Par exemple, vous allez me dire que le vent souffle, mais ce n'est pas vrai : le vent ne souffle pas, le vent est aspiré. Il y a une baisse en zone de basse pression, le vent rentre. Pour la maladie, c'est la même chose : il y a un moment de faiblesse dans la défense de l’organisme et on tombe malade. La violence, c'est la même chose; la violence on la laisse rentrer pour des circonstances différentes, donc l’idée c’est qu’un corps en santé ne sera pas malade, un esprit en santé ne sera pas attaqué. Évidemment, ça c'est la théorie; dans la vraie vie, c'est un peu plus complexe que ça.

En matière de santé, quel conseil donneriez-vous?
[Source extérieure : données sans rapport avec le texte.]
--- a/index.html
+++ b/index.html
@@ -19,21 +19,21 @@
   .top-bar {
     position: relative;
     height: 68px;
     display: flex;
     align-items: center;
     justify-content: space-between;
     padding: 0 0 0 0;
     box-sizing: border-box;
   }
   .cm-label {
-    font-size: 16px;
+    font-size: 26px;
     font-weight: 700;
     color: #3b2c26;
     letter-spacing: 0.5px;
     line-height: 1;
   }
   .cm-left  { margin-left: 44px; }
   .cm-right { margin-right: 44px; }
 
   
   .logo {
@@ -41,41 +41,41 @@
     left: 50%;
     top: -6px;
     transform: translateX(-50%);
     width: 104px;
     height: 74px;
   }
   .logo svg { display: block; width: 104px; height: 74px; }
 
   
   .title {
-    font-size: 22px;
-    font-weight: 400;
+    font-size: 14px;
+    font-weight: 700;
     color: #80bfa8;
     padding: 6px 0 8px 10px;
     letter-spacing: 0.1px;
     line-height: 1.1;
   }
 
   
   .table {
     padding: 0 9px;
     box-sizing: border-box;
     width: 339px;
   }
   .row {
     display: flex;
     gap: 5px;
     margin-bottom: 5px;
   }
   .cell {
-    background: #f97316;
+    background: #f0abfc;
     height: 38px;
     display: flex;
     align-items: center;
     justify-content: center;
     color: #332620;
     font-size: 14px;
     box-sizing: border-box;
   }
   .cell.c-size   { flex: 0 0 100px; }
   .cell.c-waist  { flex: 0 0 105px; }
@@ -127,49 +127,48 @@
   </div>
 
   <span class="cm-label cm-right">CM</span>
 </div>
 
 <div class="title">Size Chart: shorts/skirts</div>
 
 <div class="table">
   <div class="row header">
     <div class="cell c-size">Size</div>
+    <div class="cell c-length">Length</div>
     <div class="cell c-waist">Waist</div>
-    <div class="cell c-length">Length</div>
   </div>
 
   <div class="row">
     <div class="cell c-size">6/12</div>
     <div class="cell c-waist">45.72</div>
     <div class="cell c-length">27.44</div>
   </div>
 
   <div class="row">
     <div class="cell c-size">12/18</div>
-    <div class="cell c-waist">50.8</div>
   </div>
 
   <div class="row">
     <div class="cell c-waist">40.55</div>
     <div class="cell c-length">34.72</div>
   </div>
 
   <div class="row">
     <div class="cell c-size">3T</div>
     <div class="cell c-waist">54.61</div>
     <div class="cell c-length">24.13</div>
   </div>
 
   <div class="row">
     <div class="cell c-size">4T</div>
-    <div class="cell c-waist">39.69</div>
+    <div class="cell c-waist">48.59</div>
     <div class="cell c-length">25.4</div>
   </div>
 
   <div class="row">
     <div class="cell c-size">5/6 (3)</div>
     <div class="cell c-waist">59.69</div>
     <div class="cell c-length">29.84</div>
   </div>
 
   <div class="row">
Oh, la prévention! Mangez correctement. Amusez-vous! La chose plus importante, c’est soyez sûr de vous amuser! N’exagérez pas, ne mangez pas trop, ne buvez pas trop, tout en modération. Tout le monde sait comment être en santé, voyons, c'est le bon sens! Mais, je suis convaincu qu’une personne heureuse est plus en santé qu'une personne malheureuse, donc, c'est une bonne idée se tenir occupé : c'est la curiosité, c'est la joie de vivre, c'est la volonté d’apprendre, la volonté de faire, la volonté de continuer à vivre, c'est ça le «chi», c'est ça l'énergie, c'est le désir d’aller en avant, ça vous tient en santé.
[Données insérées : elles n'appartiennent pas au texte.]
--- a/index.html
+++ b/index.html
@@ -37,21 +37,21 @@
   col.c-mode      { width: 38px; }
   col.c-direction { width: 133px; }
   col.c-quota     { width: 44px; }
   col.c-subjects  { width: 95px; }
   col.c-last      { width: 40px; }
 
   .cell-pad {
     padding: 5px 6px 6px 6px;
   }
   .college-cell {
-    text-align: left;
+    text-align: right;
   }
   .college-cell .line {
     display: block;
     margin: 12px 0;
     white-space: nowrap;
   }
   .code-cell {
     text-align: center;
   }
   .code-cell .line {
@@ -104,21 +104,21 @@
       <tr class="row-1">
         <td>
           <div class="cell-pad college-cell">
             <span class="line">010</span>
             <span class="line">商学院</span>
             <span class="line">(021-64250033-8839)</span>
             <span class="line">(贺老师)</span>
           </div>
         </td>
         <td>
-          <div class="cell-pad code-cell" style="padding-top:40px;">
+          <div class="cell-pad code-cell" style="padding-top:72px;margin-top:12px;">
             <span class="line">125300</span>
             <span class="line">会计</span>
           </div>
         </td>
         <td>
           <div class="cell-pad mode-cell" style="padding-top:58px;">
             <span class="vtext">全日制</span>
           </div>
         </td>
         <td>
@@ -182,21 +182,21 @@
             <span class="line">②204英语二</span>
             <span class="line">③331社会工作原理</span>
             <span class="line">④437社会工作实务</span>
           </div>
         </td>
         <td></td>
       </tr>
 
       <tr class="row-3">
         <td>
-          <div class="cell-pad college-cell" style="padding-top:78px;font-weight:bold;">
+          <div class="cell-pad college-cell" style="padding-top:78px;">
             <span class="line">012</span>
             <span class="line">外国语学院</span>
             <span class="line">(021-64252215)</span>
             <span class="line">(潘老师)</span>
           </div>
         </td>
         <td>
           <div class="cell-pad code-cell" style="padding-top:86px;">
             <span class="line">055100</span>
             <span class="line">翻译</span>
Donc on est responsable de sa santé? Est-ce que ça fait partie de votre philosophie de vie de dire qu’on est responsable?
Oui, définitivement, il faut assumer la responsabilité de ce qui nous arrive «nerver complain, never explain, never regret», je ne sais pas comment le traduire en français : jamais se trouver des excuses, jamais se plaindre et ne jamais regretter.